If we consume coffee, or any caffeine for that matter, during times of peak cortisol production, scientists say that the effect of the caffeine will not only be greatly diminished during that time, but our bodies will also build up a tolerance to the effects of caffeine. That means less buzz for you even when you’re drinking coffee at the right time.

So when are the optimal times for your daily dose?

For people who wake up between 6 a.m. and 8 a.m., cortisol levels rise during the early morning hours and begin to drop off around 9:30 a.m. Levels rise and fall again around noon and 5:30 p.m.

This means the optimal times for consuming caffeine fall somewhere around 9:30 a.m. to 11:30 a.m. and 1:30 p.m. to 5:30 p.m.

What about those of you who wake up insanely early? According to the research, "Although the release of cortisol is mostly controlled by sunlight, levels of cortisol increase by about 50% upon awakening." So even if you get up a 5 a.m. you aren't off the hook completely. Science says you still don't need your first cup of coffee until at least an hour after you get up.

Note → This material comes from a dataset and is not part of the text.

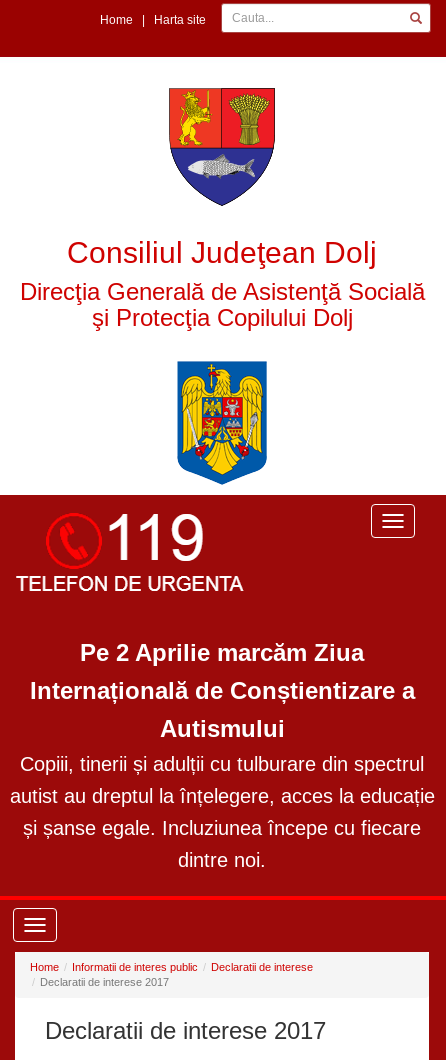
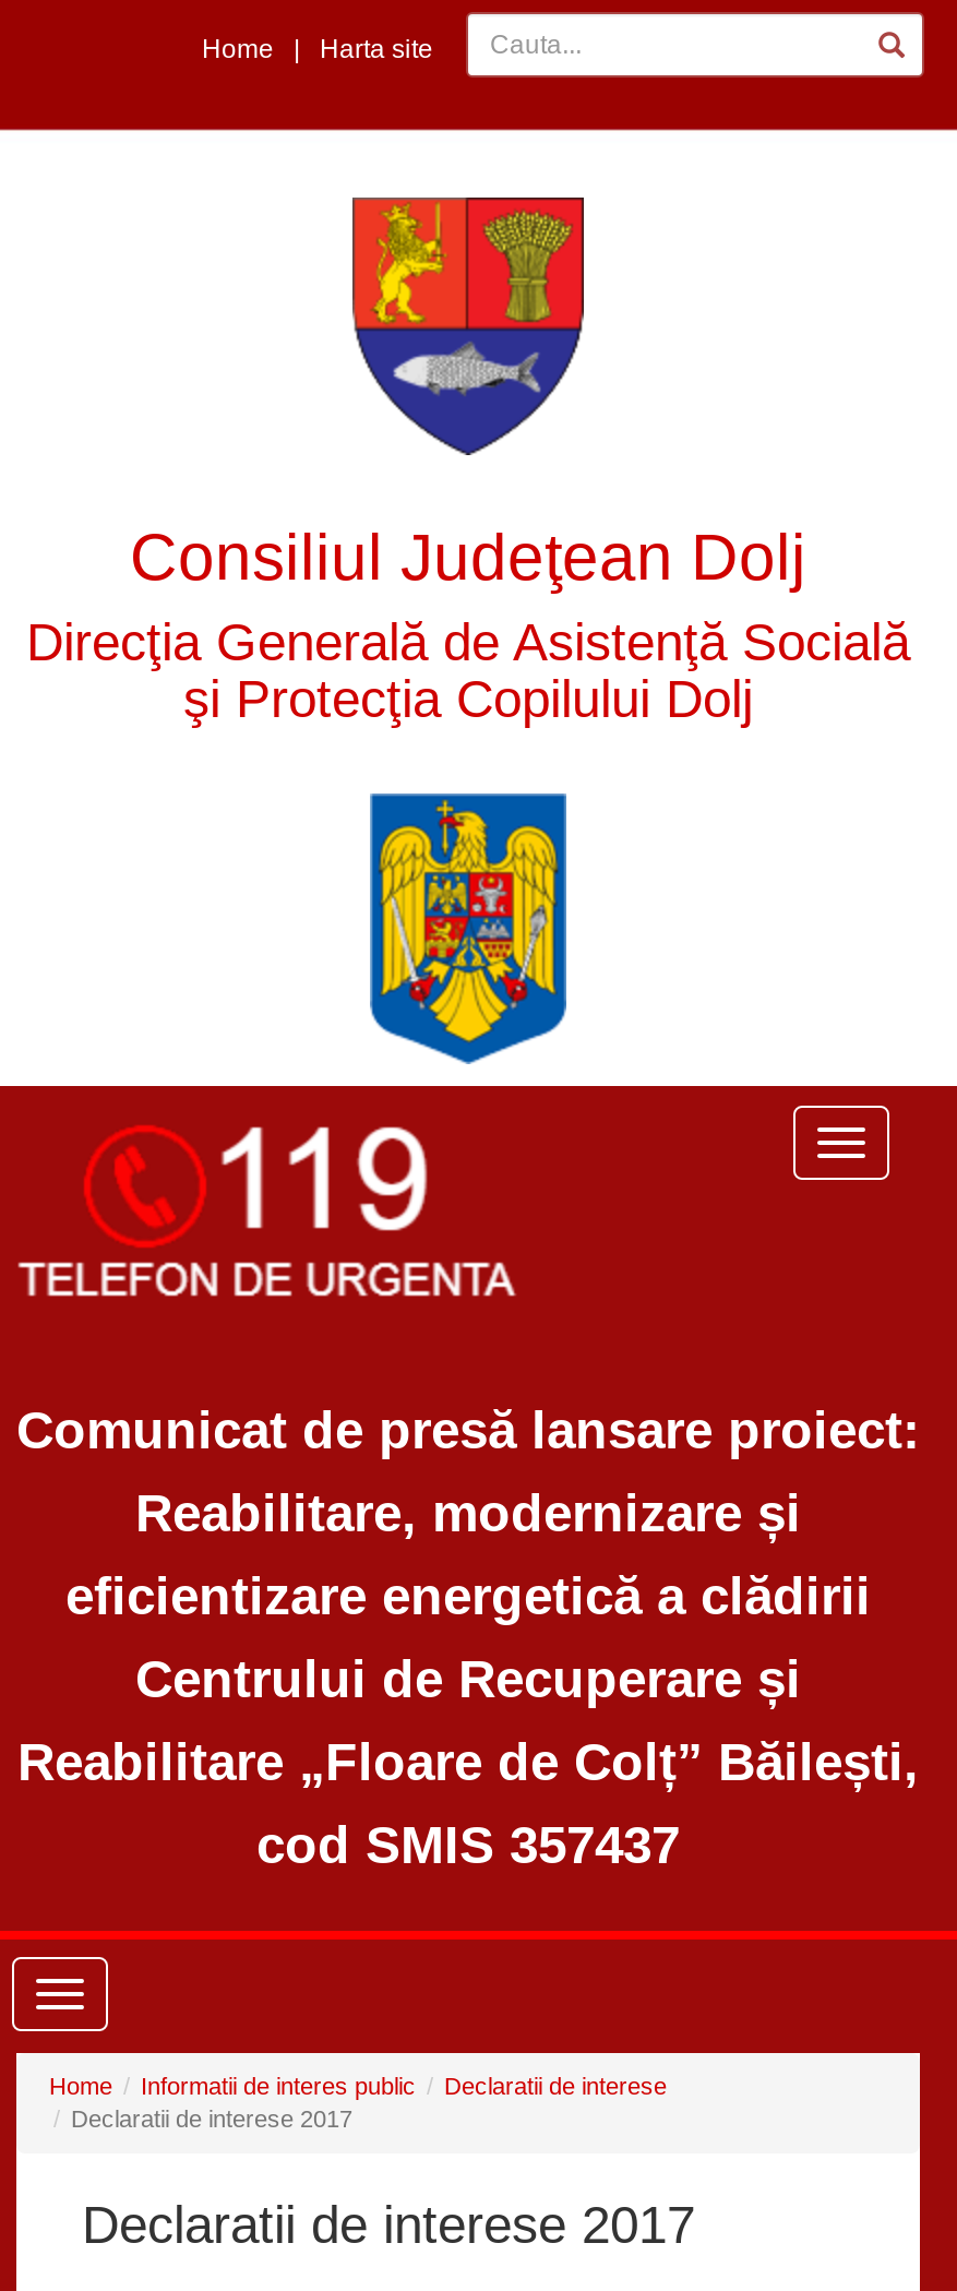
[10,639,434,871] Pe 2 Aprilie marcăm Ziua | Internațională de Conștientizare a | Autismului | Copiii, tinerii și adulții cu tulburare din spectrul | autist au dreptul la înțelegere, acces la educație | și șanse egale. Incluziunea începe cu fiecare | dintre noi. -> [16,1400,920,1874] Comunicat de presă lansare proiect: | Reabilitare, modernizare și | eficientizare energetică a clădirii | Centrului de Recuperare și | Reabilitare „Floare de Colț” Băilești, | cod SMIS 357437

For the next week, I plan to put this theory to the test, and I hope you'll join me.

To be honest, just thinking about this challenge is giving me a headache, but I will persevere for science! And since misery loves company, other editors at Fast Company have agreed to join me.

Challenge yourself to limit your caffeine intake to the prescribed time slots next week and tell us what you loved and hated about it, if it worked or totally bombed, and we may feature your response in an upcoming Fast Company story. Responses must be submitted to habits@fastcompany.com by end of day Thursday, August 21, 2014.

Stay tuned next week as Fast Company celebrates all things coffee in our first ever Coffee Week.

Keep up with #coffeeweek at Fast Company

[Image: Flickr user nicolethewholigan]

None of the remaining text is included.